SPIRIT ROCK’S FOUNDATIONAL STRATEGIC DIRECTION 2025:

  • To deepen Spirit Rock’s commitment to depth of practice within the Insight tradition by creatively repurposing current facilities and thoughtfully designing new ones to serve our community campus-wide as a retreat and Dharma training center.
  • Spirit Rock will become a two retreat-center campus, eventually holding residential retreats and Dharma training programs in our community meditation center.
  • Holding true to our founding spirit, Spirit Rock’s joint centers will continue to offer Dharma that is accessible, relevant, integrated, and transforms our ways of being in the modern world.

We are excited for many possible transformative impacts of this direction!

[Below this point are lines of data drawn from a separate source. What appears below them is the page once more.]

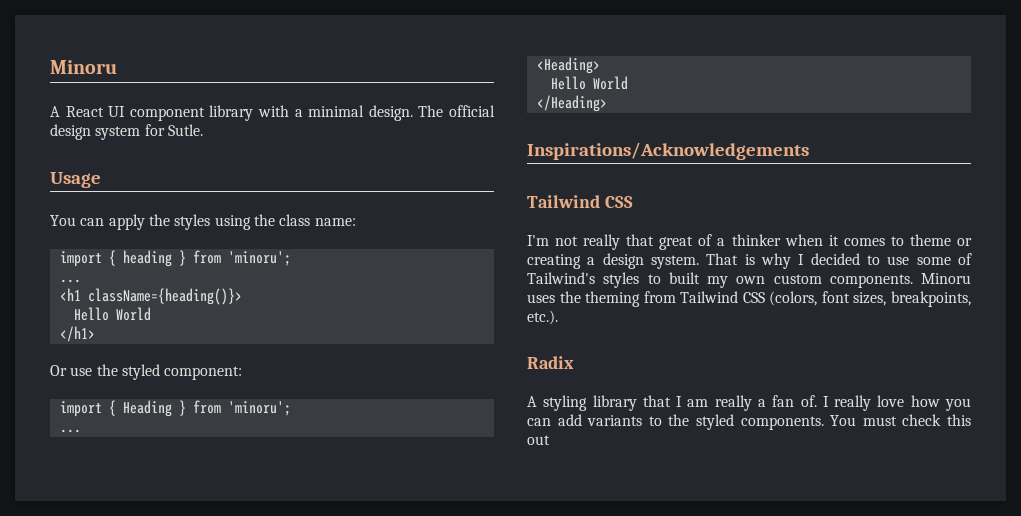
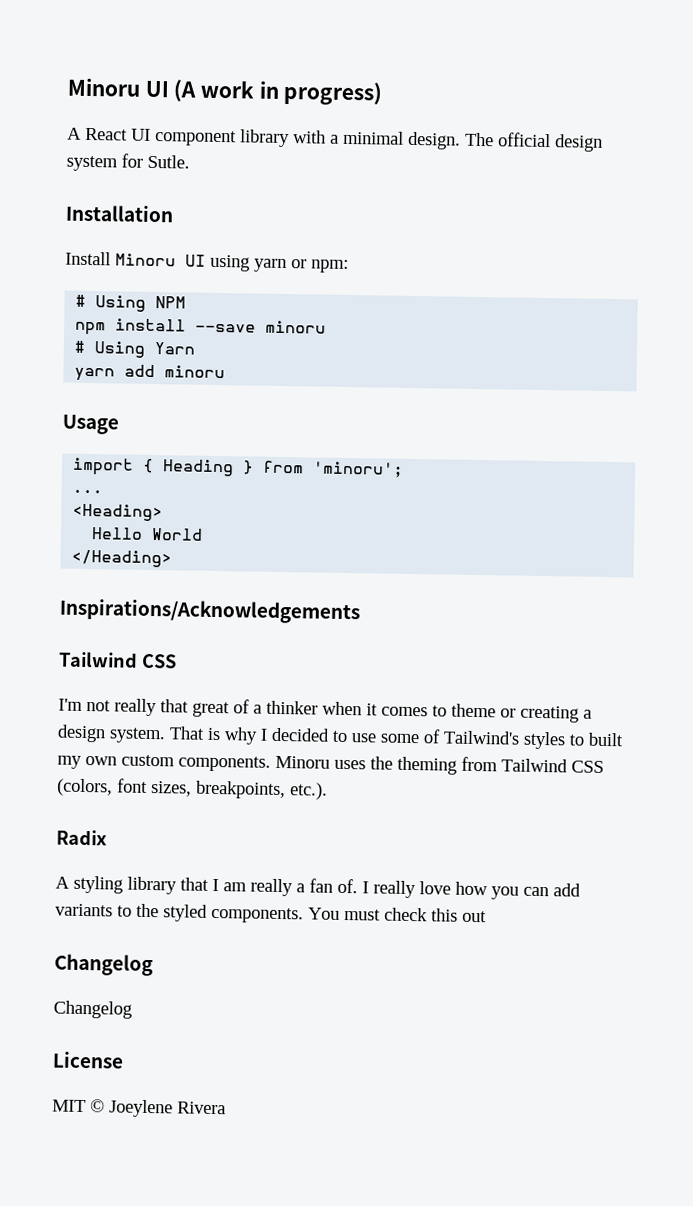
[50,60,117,74] Minoru -> [67,77,383,106] Minoru UI (A work in progress)
[50,172,101,188] [50,214,356,230] [59,250,291,267] [59,279,81,283] [59,288,242,305] [73,307,151,321] [59,326,95,342] [50,364,243,380] Usage // You can apply the styles using the class name: // import { heading } from 'minoru'; // ... // <h1 className={heading()}> // Hello World // </h1> // Or use the styled component: -> [65,204,174,223] [65,251,349,273] [75,294,187,312] [75,318,327,336] [74,340,196,358] [74,364,226,382] [62,414,119,435] Installation // Install Minoru UI using yarn or npm: // # Using NPM // npm install --save minoru // # Using Yarn // yarn add minoru // Usage
(550, 440) none -> [54,953,154,977] [53,1000,132,1019] [52,1051,124,1069] [52,1099,226,1118] // Changelog // Changelog // License // MIT © Joeylene Rivera

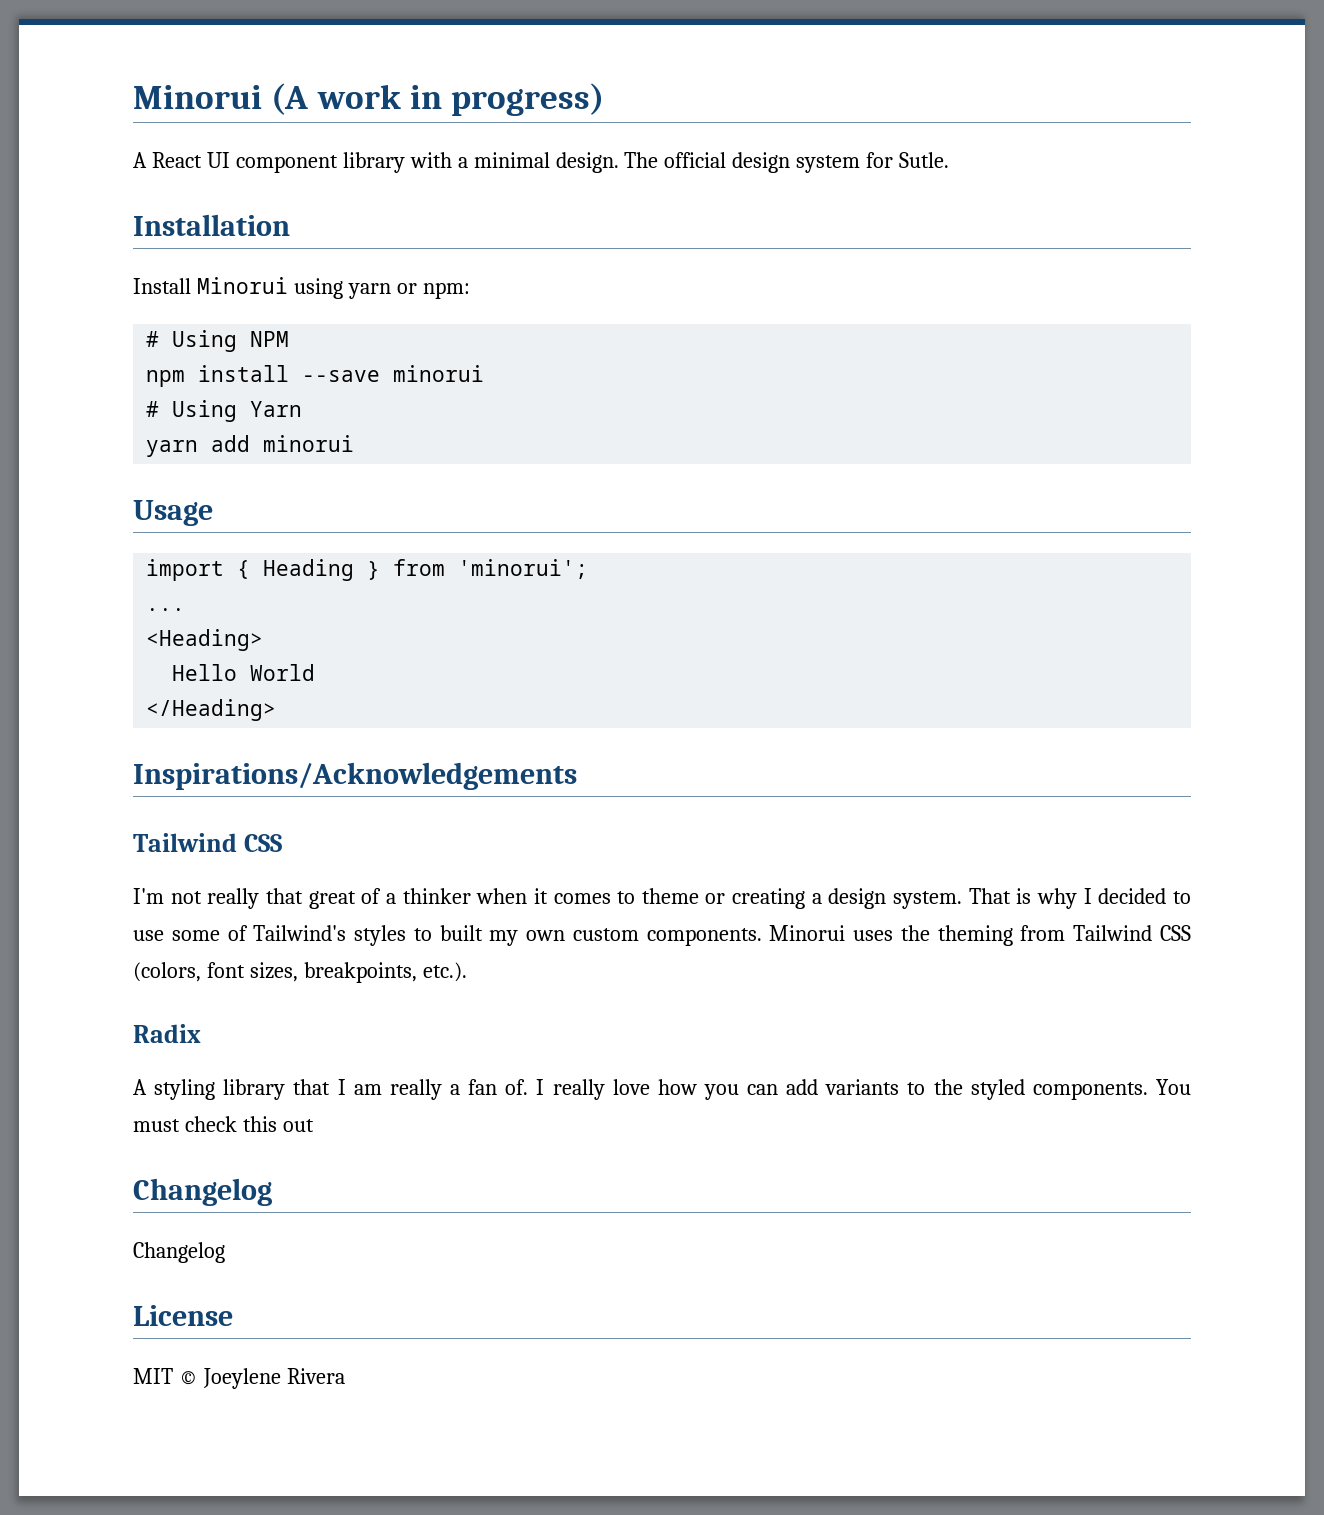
[67,77,169,98] Minoru UI -> [133,85,262,109] Minorui
[115,253,206,267] Minoru UI -> [196,277,288,294] Minorui
[265,320,327,334] minoru -> [393,365,485,382] minorui
[164,365,226,379] minoru -> [263,435,355,452] minorui
[312,461,405,478] 'minoru'; -> [458,559,589,579] 'minorui';
[275,755,330,769] Minoru -> [769,925,846,941] Minorui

  • Our practitioners will have increased access to the programs they’ve told us mean the most to them: retreats and Dharma training programs
  • Our staff will be able to focus their considerable efforts on more consistent operations in supporting practitioners campus-wide
  • Our teachers, both current and next generation teachers, will have increased opportunities for teaching the Dharma offerings they’ve expressed are highest priority for them: retreats and Dharma training programs
  • Our existing facilities will be transformed and new facilities developed to better serve Spirit Rock as a retreat and Dharma training center

 Step Five: 20 Strategic Commitments

The Board has adopted 20 Strategic Commitments to be implemented by Spirit Rock over the next five to seven years in order to realize the Foundational Strategic Direction. These commitments are clustered into four areas of focus:

  • Commitments to Community
  • Commitments to Staff
  • Commitments to Teachers
  • Commitments to Facilities

In a five to seven year time frame, the intention is to actively at least begin all of the strategic commitments. Some of these commitments will be started and completed, while others will be started and continued over many years beyond 2025. Other commitments may be started, and potentially discarded as we discover more about their feasibility. We will remain grounded in our values as a learning community and our practice in being responsive to changing conditions. Onward!

I/ Community
Our Strategic Direction is in the service of sangha—in deepening it in the ways and forms that practitioners tell us are increasingly meaningful for them. We are affirming and evolving ways of deepening kalyana mitta—spiritual friendship—for people to have transformative experiences at Spirit Rock. We acknowledge interdependence, losses and gains, and ongoing learnings around inclusion while committing to the following, with the care of our Governing Teachers Council & Programs Staff:

  1. PROGRAMS: To creatively repurpose the community meditation center primarily as a retreat and Dharma training center in gradual phases toward innovative non-residential retreats with explicit community-building forms, training/extended study programs, and eventually residential retreats
  2. CURRICULUM: To develop a core curriculum that reinforces pathways to practice and integration of Dharma with daily life, including some shorter-duration* programs and some new to-be-determined program formats that serve our strategic direction
  3. TRAINING: To increase our offerings of Dharma training programs including collaborations with Insight communities, continuing education/certification programs, and partnerships with private and public-sector organizations to further contribute to the fields of education, psychology, healthcare, business, and more through the Dharma
  4. TRANSIT: To study increased transportation support tied to public transit hubs, as well as potential partnerships with local lodging providers that will support increased accessibility for multi-day non-residential retreats and trainings
  5. DIGITAL: To develop and execute specific digital strategies that will reinforce our on-site depth of programming and increase accessibility to the teachings, including digital teachings on our website, podcasts, post-retreat sangha support, and expanded reach for Jack’s founding teachings through partnerships
  6. FUNDING: To create, strengthen and implement a comprehensive fundraising program with necessary infrastructure to engage our entire community sangha to fund this strategic plan, including a robust Legacy Circle estate giving program

*2-hour to 1-day programs often referred to as classes and day-long retreats

II/ Staff
Staff are integral to realizing our mission and a rich part of the direct Spirit Rock Experience for our practitioners and teachers. Staff translate our mission into the operations of leading, managing and getting the daily work done at Spirit Rock. Staff accomplishes this efficiently, within the values of the Eightfold Path, and ensures responsible daily stewardship of Spirit Rock’s incredible resources.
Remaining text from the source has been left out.